Start of TASK INPUTS

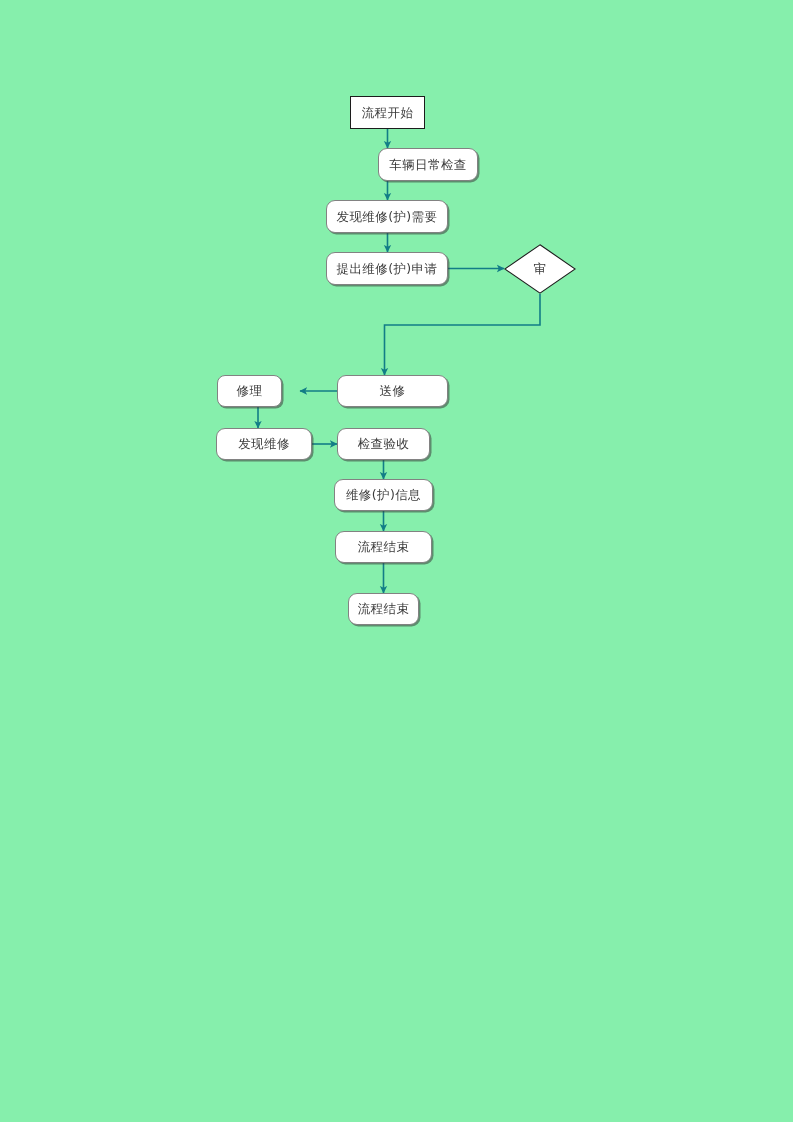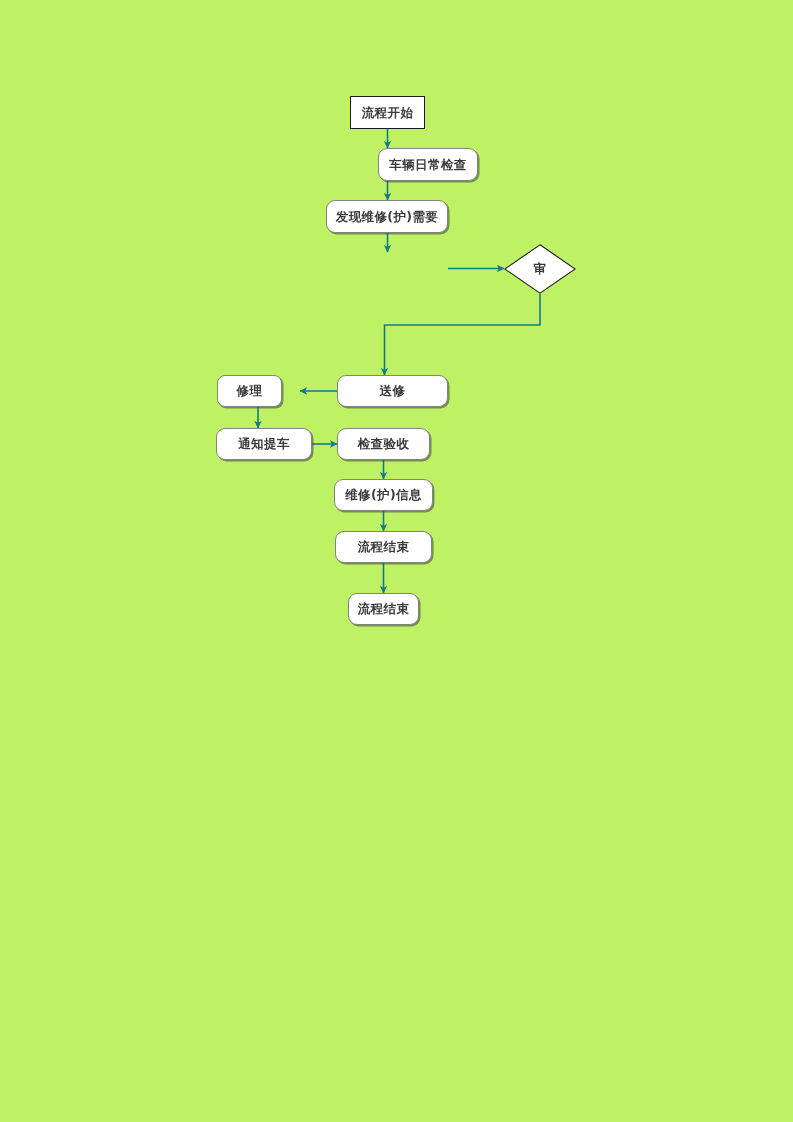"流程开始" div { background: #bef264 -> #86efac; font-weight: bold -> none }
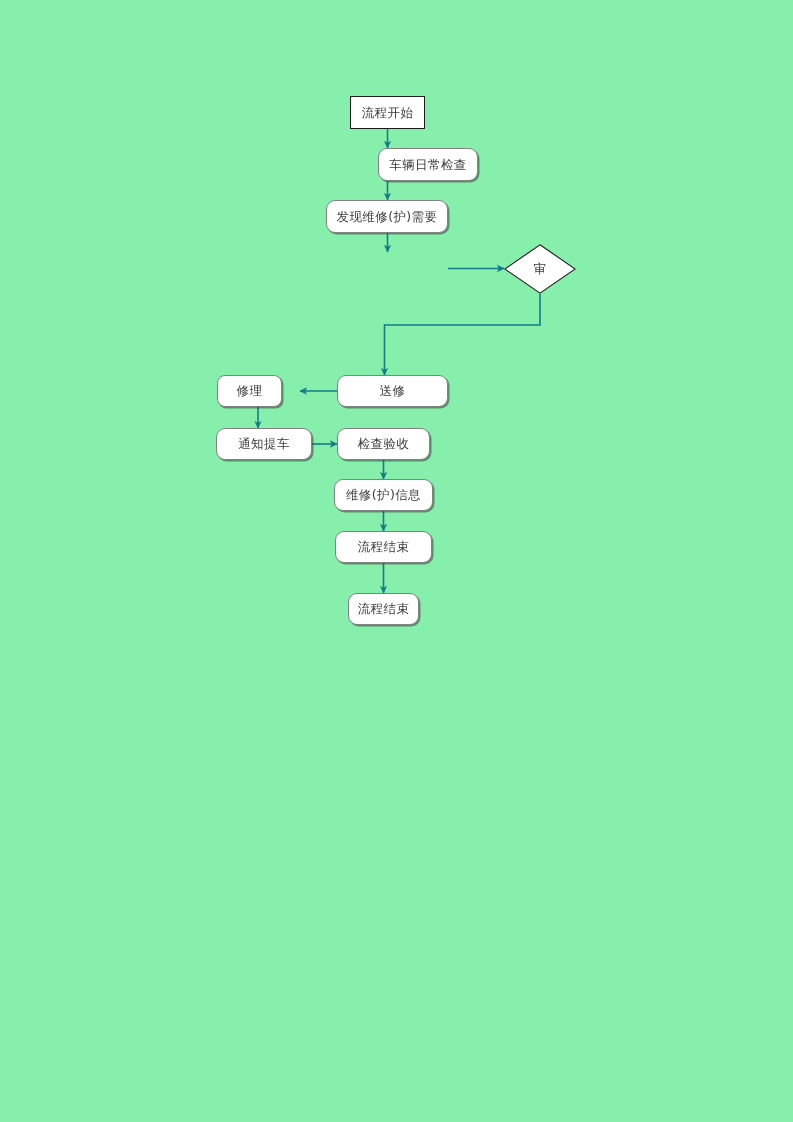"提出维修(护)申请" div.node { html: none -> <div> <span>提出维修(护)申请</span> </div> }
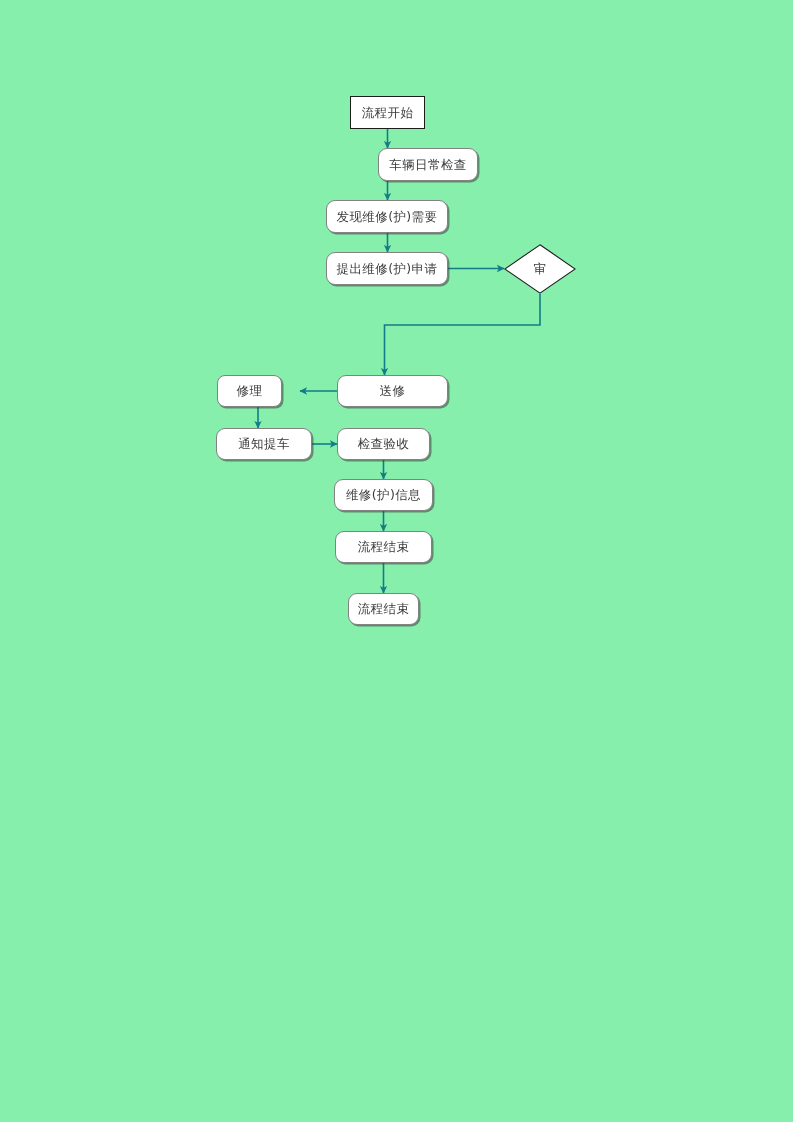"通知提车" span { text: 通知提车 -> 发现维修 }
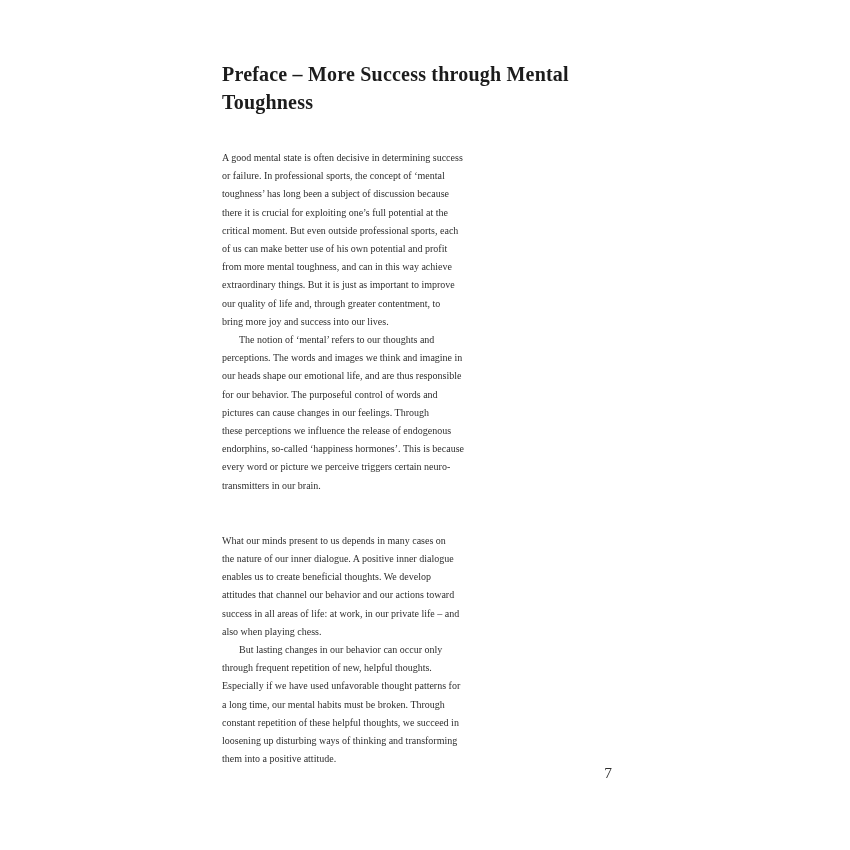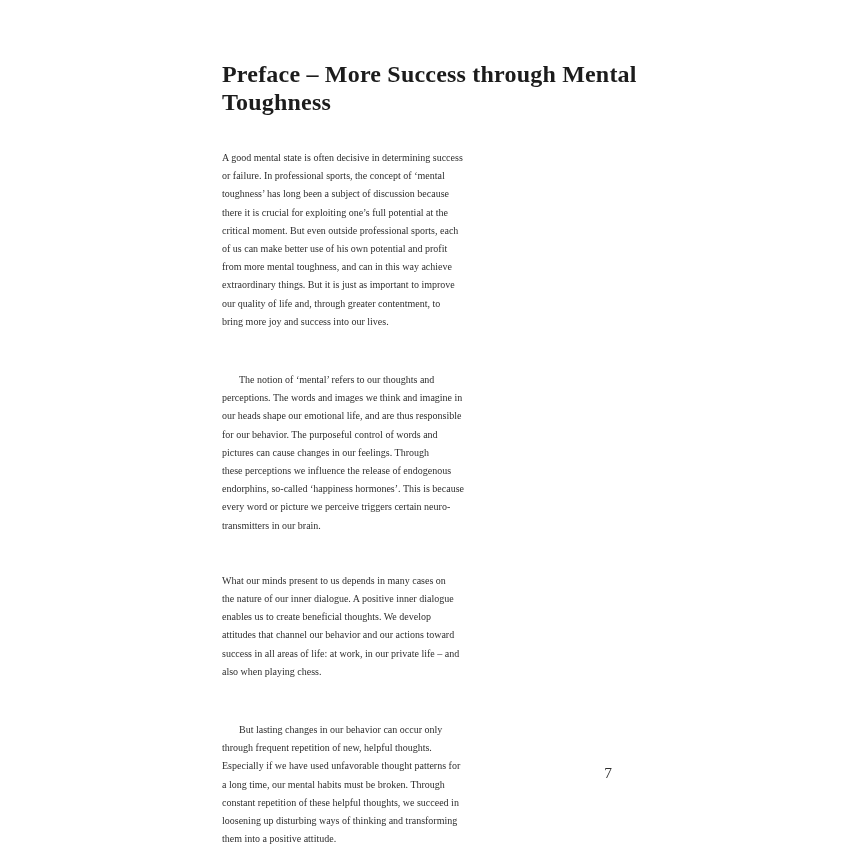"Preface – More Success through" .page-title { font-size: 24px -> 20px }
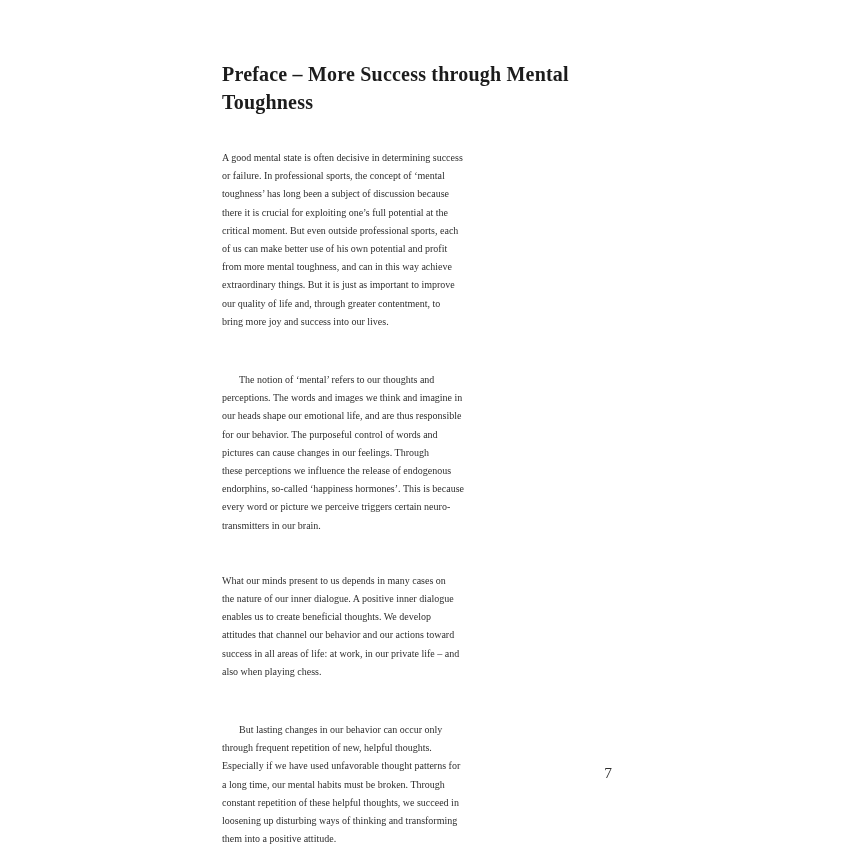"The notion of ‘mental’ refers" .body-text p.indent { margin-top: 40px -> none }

End of TASK INPUTS

**HOW TO COMPLETE THIS TASK**
What is needed is an exact repeat of only the lines from the one containing "font-size: 24px ->" through the last line of the listing above, both ends included, without the pictures.

**SOLUTION BELOW**
"Preface – More Success through" .page-title { font-size: 24px -> 20px }
"The notion of ‘mental’ refers" .body-text p.indent { margin-top: 40px -> none }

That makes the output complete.